California Woman Killed in Bahamas Shark Attack

June 27, 2019 Updated: June 27, 2019

A California woman has died in the Bahamas following an attack by multiple sharks, reports said.

Jordan Lindsey, 21, of Torrance was snorkeling with her family near Rose Island on June 26 when she was bitten by what local police cited by ABC News said were three sharks.

Police cited by ABC said Lindsey’s parents spotted the sharks approaching and tried to warn her but it was too late.

Deputy Commissioner Paul Rolle told CNN affiliate WPLG that Lindsey suffered multiple bites to her left arm, both legs and buttocks, and her right arm was torn off.

The Bahamas Press reported the young woman was transported to a hospital in New Providence and pronounced dead.

Following an autopsy, Lindsey’s body will be transported to California by the U.S. Embassy, Rolle told WPLG.

‘She Was So Caring’

Lindsey’s father told NBC News: “We already miss her so much… She was so caring. She loved all animals. It’s ironic she would die getting attacked by a shark.”

Her younger sister, Madison Lindsey, has started a GoFundMe page to help the family with the costs of transporting her body back to California and with the funeral.

“Jordan Lindsey was a beloved daughter, sister, girlfriend, and friend,” the GoFundMe page says. “On June 26, 2019 Jordan was tragically killed from a shark attack in the Bahamas.”
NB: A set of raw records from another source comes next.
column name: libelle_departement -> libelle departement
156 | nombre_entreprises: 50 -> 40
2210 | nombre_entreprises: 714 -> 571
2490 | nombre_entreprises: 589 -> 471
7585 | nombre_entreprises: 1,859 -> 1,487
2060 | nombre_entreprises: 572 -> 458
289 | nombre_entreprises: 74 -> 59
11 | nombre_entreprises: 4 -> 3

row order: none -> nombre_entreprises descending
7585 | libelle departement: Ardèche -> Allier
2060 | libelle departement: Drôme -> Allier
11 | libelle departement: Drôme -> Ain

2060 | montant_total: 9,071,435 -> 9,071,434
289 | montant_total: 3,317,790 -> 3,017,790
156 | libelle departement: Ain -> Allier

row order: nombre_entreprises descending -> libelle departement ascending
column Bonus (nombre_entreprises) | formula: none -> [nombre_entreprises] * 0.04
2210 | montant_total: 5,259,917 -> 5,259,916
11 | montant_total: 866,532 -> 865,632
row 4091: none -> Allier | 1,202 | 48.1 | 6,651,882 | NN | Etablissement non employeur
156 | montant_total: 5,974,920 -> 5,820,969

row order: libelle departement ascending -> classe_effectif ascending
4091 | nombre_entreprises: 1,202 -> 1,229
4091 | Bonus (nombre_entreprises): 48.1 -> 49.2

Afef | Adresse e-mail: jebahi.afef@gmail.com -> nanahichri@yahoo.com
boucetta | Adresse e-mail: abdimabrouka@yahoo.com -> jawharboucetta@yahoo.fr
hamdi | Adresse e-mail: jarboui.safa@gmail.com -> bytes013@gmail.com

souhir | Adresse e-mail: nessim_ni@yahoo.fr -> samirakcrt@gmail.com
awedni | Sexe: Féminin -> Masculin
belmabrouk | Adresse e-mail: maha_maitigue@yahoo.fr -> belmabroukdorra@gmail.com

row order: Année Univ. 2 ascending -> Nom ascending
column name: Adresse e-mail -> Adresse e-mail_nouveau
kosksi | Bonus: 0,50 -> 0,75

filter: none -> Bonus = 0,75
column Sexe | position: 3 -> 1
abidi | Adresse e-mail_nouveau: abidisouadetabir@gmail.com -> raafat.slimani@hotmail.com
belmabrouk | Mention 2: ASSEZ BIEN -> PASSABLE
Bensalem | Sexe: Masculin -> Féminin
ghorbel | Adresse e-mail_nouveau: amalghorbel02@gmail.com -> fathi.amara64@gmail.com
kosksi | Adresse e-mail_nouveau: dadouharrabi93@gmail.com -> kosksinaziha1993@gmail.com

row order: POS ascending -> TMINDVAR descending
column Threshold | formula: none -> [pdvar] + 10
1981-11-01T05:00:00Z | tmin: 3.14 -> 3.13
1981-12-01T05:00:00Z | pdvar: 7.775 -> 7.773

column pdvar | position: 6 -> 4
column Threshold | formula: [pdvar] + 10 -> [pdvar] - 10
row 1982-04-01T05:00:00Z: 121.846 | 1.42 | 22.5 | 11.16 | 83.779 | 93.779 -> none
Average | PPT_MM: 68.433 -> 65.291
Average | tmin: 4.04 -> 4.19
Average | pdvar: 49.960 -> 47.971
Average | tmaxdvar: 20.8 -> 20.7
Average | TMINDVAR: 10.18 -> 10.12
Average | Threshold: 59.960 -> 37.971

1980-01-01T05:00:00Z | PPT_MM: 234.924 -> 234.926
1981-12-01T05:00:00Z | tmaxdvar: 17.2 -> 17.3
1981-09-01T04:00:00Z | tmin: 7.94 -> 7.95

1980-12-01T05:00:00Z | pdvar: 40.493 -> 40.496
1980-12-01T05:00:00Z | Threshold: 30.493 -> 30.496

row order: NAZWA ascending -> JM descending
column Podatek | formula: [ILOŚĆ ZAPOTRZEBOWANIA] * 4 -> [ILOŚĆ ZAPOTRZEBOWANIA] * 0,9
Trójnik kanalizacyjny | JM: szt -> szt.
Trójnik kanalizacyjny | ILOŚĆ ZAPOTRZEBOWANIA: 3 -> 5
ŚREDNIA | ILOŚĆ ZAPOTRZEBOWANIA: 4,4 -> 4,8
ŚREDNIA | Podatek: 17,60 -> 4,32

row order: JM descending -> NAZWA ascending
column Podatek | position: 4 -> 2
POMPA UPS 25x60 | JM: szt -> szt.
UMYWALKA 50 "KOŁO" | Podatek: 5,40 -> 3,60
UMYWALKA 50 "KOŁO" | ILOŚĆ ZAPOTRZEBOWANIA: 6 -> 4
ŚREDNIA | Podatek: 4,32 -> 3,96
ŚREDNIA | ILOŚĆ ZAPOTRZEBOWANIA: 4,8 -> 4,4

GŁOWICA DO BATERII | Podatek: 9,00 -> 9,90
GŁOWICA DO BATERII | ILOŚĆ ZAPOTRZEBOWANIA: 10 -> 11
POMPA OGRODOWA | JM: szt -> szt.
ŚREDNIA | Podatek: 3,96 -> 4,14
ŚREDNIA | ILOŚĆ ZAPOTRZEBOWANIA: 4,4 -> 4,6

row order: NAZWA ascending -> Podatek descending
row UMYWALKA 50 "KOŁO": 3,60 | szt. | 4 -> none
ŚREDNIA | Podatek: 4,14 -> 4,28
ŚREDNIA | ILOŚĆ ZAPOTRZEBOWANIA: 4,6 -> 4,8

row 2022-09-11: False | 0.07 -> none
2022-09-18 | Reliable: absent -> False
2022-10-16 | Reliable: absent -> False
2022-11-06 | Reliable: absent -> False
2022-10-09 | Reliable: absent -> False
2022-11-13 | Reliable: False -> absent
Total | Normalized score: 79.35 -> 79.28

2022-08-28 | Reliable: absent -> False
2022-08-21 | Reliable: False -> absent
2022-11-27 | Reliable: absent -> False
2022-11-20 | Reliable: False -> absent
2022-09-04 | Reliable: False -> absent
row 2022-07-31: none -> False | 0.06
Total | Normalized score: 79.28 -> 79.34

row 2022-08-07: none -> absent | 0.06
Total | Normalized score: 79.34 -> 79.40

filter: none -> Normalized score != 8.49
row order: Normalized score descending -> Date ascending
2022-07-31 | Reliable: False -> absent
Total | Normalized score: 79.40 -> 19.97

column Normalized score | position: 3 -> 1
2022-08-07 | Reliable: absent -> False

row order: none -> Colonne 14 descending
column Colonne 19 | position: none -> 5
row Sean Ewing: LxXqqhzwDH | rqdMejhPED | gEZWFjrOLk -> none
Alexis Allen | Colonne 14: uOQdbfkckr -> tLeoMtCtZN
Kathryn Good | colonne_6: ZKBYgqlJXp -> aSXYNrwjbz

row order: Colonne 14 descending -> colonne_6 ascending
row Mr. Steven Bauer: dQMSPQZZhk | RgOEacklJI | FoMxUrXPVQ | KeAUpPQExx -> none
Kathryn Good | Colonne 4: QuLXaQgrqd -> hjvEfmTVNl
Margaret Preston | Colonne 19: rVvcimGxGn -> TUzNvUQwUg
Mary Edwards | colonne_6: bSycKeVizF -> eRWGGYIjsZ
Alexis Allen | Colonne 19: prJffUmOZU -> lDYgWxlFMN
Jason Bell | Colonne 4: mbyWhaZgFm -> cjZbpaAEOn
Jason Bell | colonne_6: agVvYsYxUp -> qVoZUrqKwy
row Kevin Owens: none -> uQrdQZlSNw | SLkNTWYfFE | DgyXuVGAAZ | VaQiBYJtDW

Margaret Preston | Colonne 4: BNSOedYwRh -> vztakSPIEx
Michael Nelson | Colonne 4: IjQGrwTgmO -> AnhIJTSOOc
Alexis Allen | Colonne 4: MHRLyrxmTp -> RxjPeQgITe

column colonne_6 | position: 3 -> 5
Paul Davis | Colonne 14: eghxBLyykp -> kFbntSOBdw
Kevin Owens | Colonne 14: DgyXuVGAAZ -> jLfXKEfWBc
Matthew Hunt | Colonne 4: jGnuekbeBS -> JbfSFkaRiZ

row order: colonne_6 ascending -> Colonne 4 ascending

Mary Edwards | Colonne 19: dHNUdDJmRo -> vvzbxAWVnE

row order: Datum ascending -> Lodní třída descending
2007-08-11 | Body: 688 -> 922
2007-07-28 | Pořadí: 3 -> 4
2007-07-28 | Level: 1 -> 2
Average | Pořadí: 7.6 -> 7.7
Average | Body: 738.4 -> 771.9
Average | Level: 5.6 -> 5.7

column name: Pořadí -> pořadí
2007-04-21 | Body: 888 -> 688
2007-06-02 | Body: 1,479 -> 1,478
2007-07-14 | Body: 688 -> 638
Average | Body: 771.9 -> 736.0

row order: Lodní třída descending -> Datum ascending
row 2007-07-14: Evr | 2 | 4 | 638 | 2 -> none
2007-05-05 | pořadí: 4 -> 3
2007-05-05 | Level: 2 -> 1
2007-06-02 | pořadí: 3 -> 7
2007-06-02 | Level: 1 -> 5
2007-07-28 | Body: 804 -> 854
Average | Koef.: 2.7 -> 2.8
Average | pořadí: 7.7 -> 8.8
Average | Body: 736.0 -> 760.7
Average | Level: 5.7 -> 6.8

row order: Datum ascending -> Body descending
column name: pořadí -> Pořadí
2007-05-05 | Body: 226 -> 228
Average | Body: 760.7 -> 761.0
“Jordan had the most beautiful, gentle soul and she will be missed deeply.”

A Bahamas government ministry issued a statement of condolence.

“The Ministry of Tourism, on behalf of the Government and the people of the Bahamas expresses its condolences and deepest sympathies to the family and loved ones of the victim of Wednesday’s shark attack off Rose Island, near New Providence,” the Ministry of Tourism and Aviation of the Commonwealth of the Bahamas said in a statement cited by Bahamas Press.

Fox5 reported the Bahamas Ministry of Agriculture and Marine Resources issued a public advisory in the wake of the fatal shark attack.

An assessment will be carried out to check if the water is safe.

A Danger or Endangered?

Sharks in their interactions with humans have acquired a fearsome reputation that, according to National Geographic, is not justified.

“The United States averages just 16 shark attacks each year and slightly less than one shark-attack fatality every two years,” writes National Geographic’s Brian Handwerk. “Meanwhile, in the coastal U.S. states alone, lightning strikes and kills more than 41 people each year.”

Data from the Florida Museum of Natural History’s International Shark Attack File (ISAF), a database of all known shark attacks, shows that humans pose a greater threat to sharks than vice versa.

“On average, there are only six fatalities attributable to unprovoked attacks by sharks worldwide, each year. By contrast, fisheries kill about 100 million sharks and rays annually.”

A comparison of dog attack fatalities (364) versus shark attack fatalities (11) in the United States for the years 2001-2010 shows that canines pose a considerably higher risk to humans than the much-maligned sharks.